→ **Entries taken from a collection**
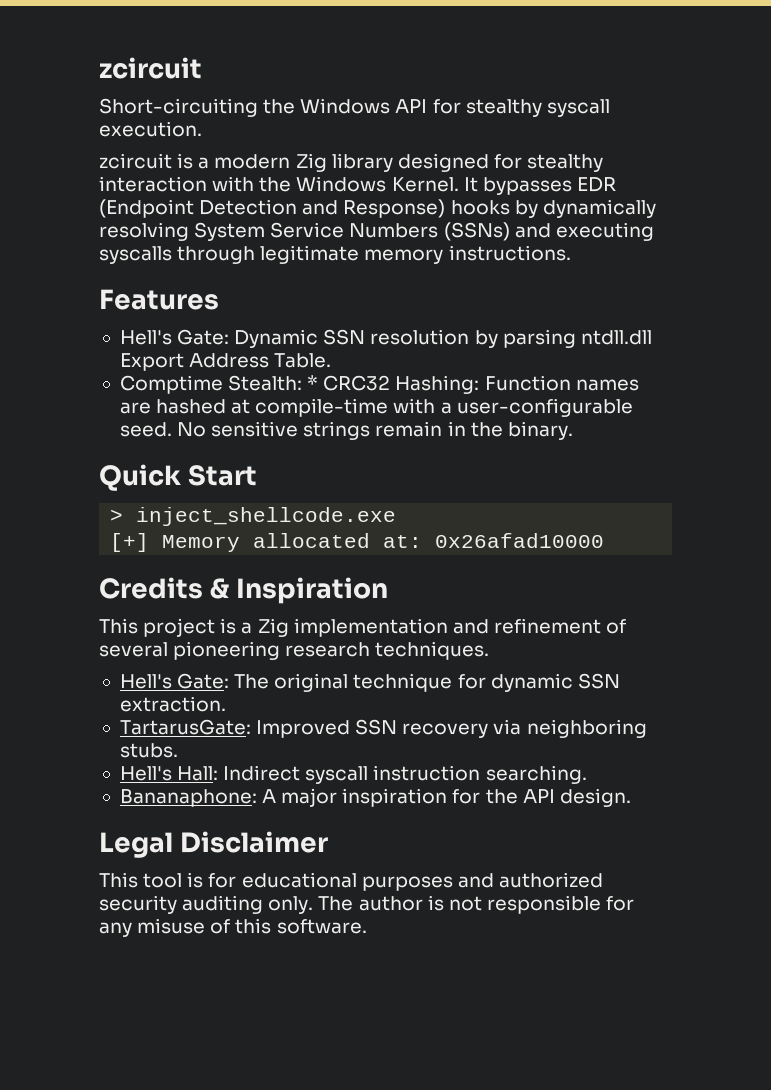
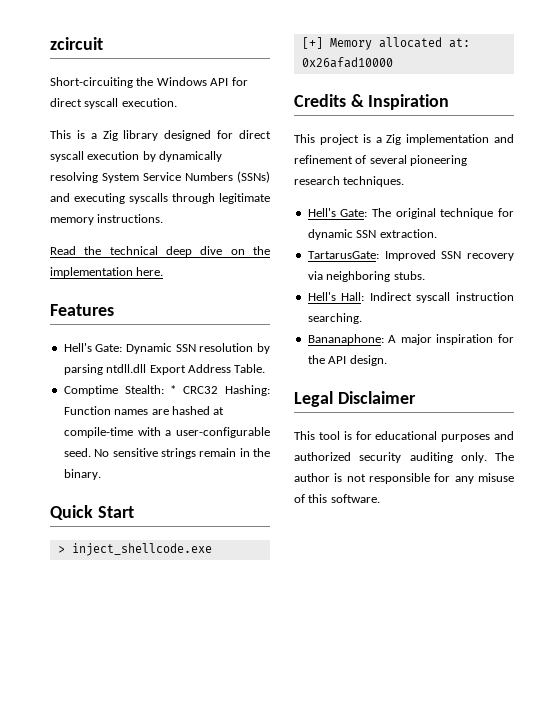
- Short-circuiting the Windows API for stealthy syscall execution.
+ Short-circuiting the Windows API for direct syscall execution.
- zcircuit is a modern Zig library designed for stealthy interaction with the Windows Kernel. It bypasses EDR (Endpoint Detection and Response) hooks by dynamically resolving System Service Numbers (SSNs) and executing syscalls through legitimate memory instructions.
+ This is a Zig library designed for direct syscall execution by dynamically resolving System Service Numbers (SSNs) and executing syscalls through legitimate memory instructions.
+ Read the technical deep dive on the implementation here.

→ **Exercise brief**
Would you return the data exactly as written, without the pictures?

→ **Answer to this exercise**
- Short-circuiting the Windows API for stealthy syscall execution.
+ Short-circuiting the Windows API for direct syscall execution.
- zcircuit is a modern Zig library designed for stealthy interaction with the Windows Kernel. It bypasses EDR (Endpoint Detection and Response) hooks by dynamically resolving System Service Numbers (SSNs) and executing syscalls through legitimate memory instructions.
+ This is a Zig library designed for direct syscall execution by dynamically resolving System Service Numbers (SSNs) and executing syscalls through legitimate memory instructions.
+ Read the technical deep dive on the implementation here.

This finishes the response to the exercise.